Sober.N@mm Virus Reads .NSF files?

This morning, the Sober.N@mm virus attempted to infiltrate the Inbox of almost all my users. Being a Domino shop, this type of attack is very rare (non-existent).

Upon doing research, the Symantec & McAfee web sites indicate this virus gathers E-Mail addresses from .nsf files (along with many others). I am therefore concluding one of my users’ computers became infected, and the virus acquired everyone’s E-Mail address from either the Public Address Book, or another one of our Domino applications.

Is my conclusion sound? Can a virus bypass the Lotus Notes security and gather this information? Is this the first virus with this capability, or have I been lucky to not experience this before now.

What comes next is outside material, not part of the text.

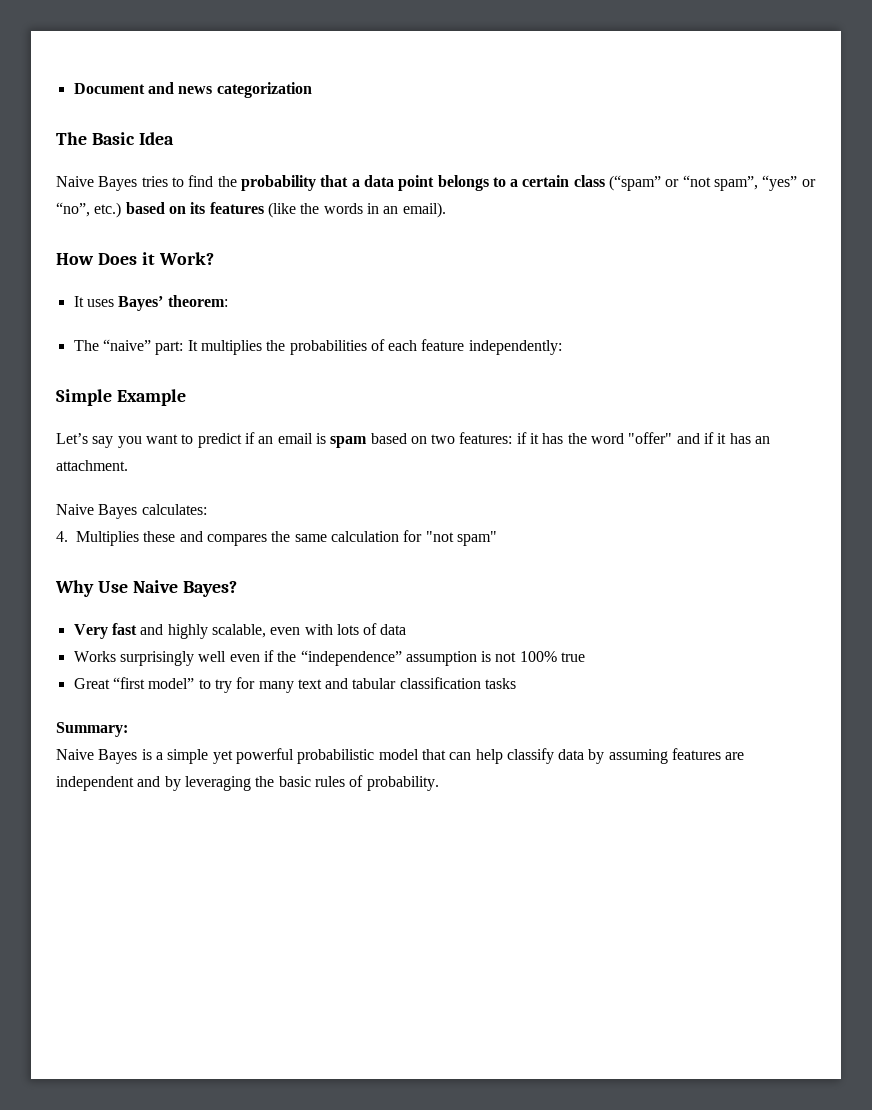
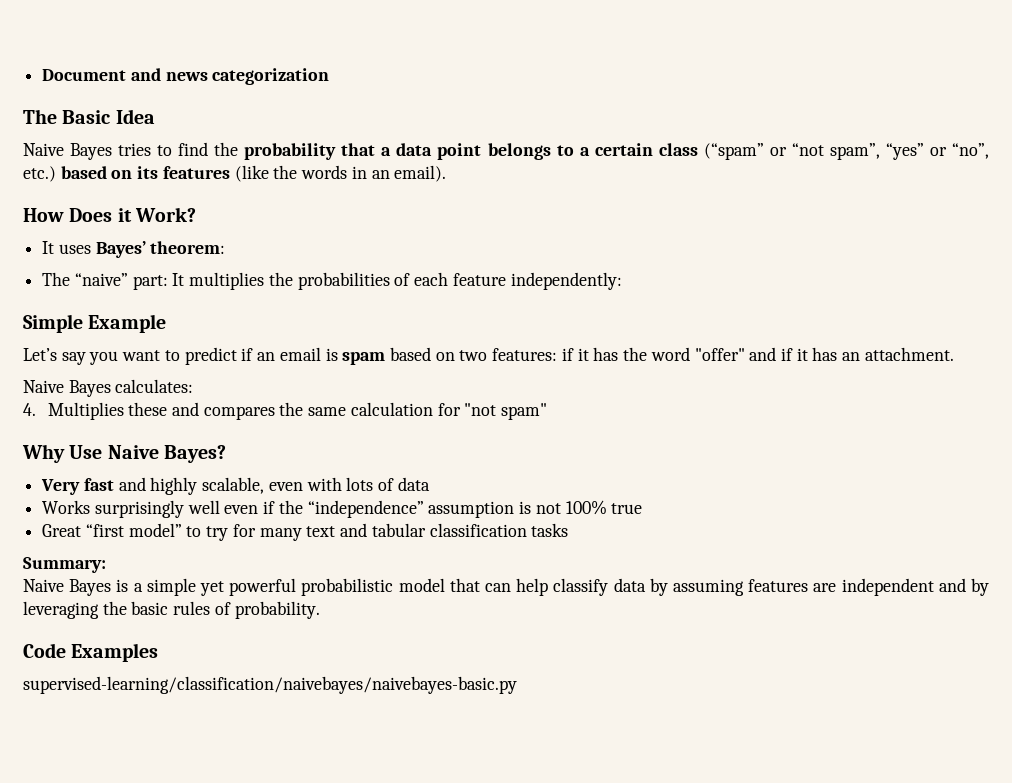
+ Code Examples
+ supervised-learning/classification/naivebayes/naivebayes-basic.py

No damage has been done thanks to perpetually updating virus scanners (server and local machine) … but I am wondering if this is the first of a new breed of viruses that gather data from Notes databases.

David R. Noble

Subject: Sober.N@mm Virus Reads .NSF files ?

David,

If you are reading the same thing as I am on Symantec’s website then you should look at the delivery methods. The virus creates its own SMTP engine and will try to spread via SMTP. What is more then likly is that you have someone using a mail client other then Notes (Hotmail, Yahoo, Outlook, Outlook Express, etc). I have tackled this problem before and used a few tricks to stop it.

1. I created a rule to block the attachment type and the subject line.

2. I changed the internal routing to use NRPC and use SMTP for internet traffic.

3. I used an external service to block the file types as well as the content.

4. I run NAV on the server every night to remove any virus that maybe embedded in the mail database.

So far I have not gone threw an out break in almost 6 months now.